Recognizing and examining all 4 forms is critical to understanding the full impact of stigma. As an example, although there exist sometimes dramatic occurrences of discrimination and prejudice, 16,17 such events are in fact relatively rare in the lives of many people living with HIV. 12,13 If measuring only such enactments, one might be led to the incorrect conclusion that stigma has relatively little impact on HIV-infected individuals. But, in fact, the infrequency of discriminatory acts is due principally to the influence of intrapersonal manifestations of stigma. Because HIV-infected people believe that others hold prejudicial beliefs (felt normative stigma) and because they may personally endorse such beliefs (internalized stigma), they often go to great lengths to avoid disclosure of their HIV serostatus. 12,13,18 As a result, people with HIV infrequently encounter direct hostility or discrimination because in most situations they are not known or perceived to have the disease.

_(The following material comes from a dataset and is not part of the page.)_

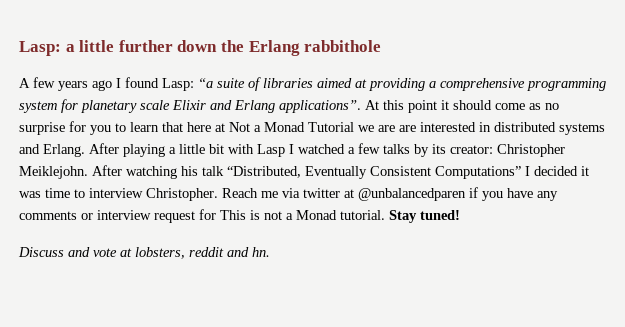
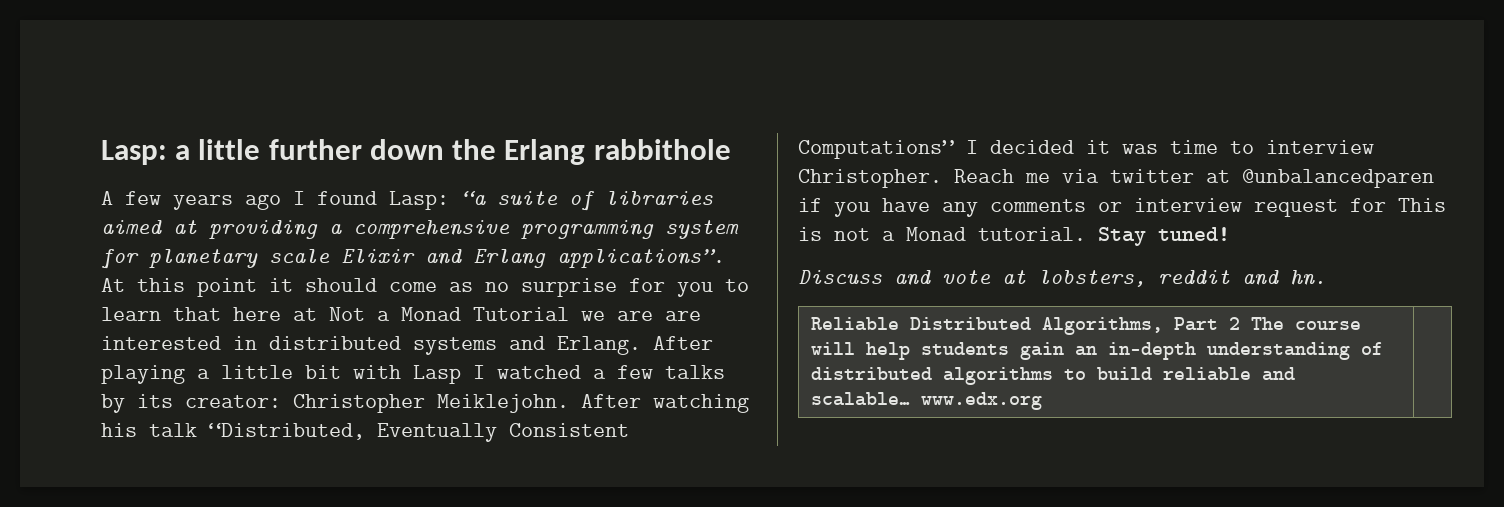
(270, 252) none -> [811,317,1362,335] [811,342,1384,360] [811,367,1296,385] [811,392,1043,410] // Reliable Distributed Algorithms, Part 2 The course will help students gain an in-depth understanding of distributed algorithms to build reliable and scalable… www.edx.org |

In our previous work, we were able to demonstrate mental health consequences of intrapersonal forms of stigma, by showing that these manifestations were associated with depressive symptoms, a relationship fully mediated by disclosure avoidance behaviors. 13 But we were not able to examine whether a link existed between stigma and receipt of care. In this article, we look specifically at the relationship between HIV stigma and delays in seeking care among a general sample of HIV-infected individuals recruited from diverse settings in two urban areas in India. In other parts of the world, stigma-related delays in care are known to exist and to have critical effects on health outcomes. 19 In the work reported here, we look at whether manifestations of stigma are linked with reported delays in seeking care, and at whether such a relationship is mediated by disclosure avoidance and depressive symptoms, both of which have been shown to associate with stigma in our prior work. 12,13
Methods
Participants
We recruited participants from two urban areas in India: Bengaluru (formerly Bangalore) and Mumbai. To be eligible, individuals had to self-report diagnosis with HIV/AIDS, be able to speak English or a local language (Kannada or Tamil in Bengaluru and Hindi or Marathi in Mumbai), and be at least 18 years of age. To ensure diversity, we sampled from a variety of settings, including nongovernment organizations (NGOs) serving people living with HIV and AIDS services organizations (ASOs). In Mumbai, we also recruited in hospitals. By utilizing diverse settings, we were able to enroll individuals who were not necessarily in active medical care, to strive for gender balance, and to oversample harder-to-reach subpopulations (eg, HIV-positive individuals who are also men who have sex with men or women engaged in sex work).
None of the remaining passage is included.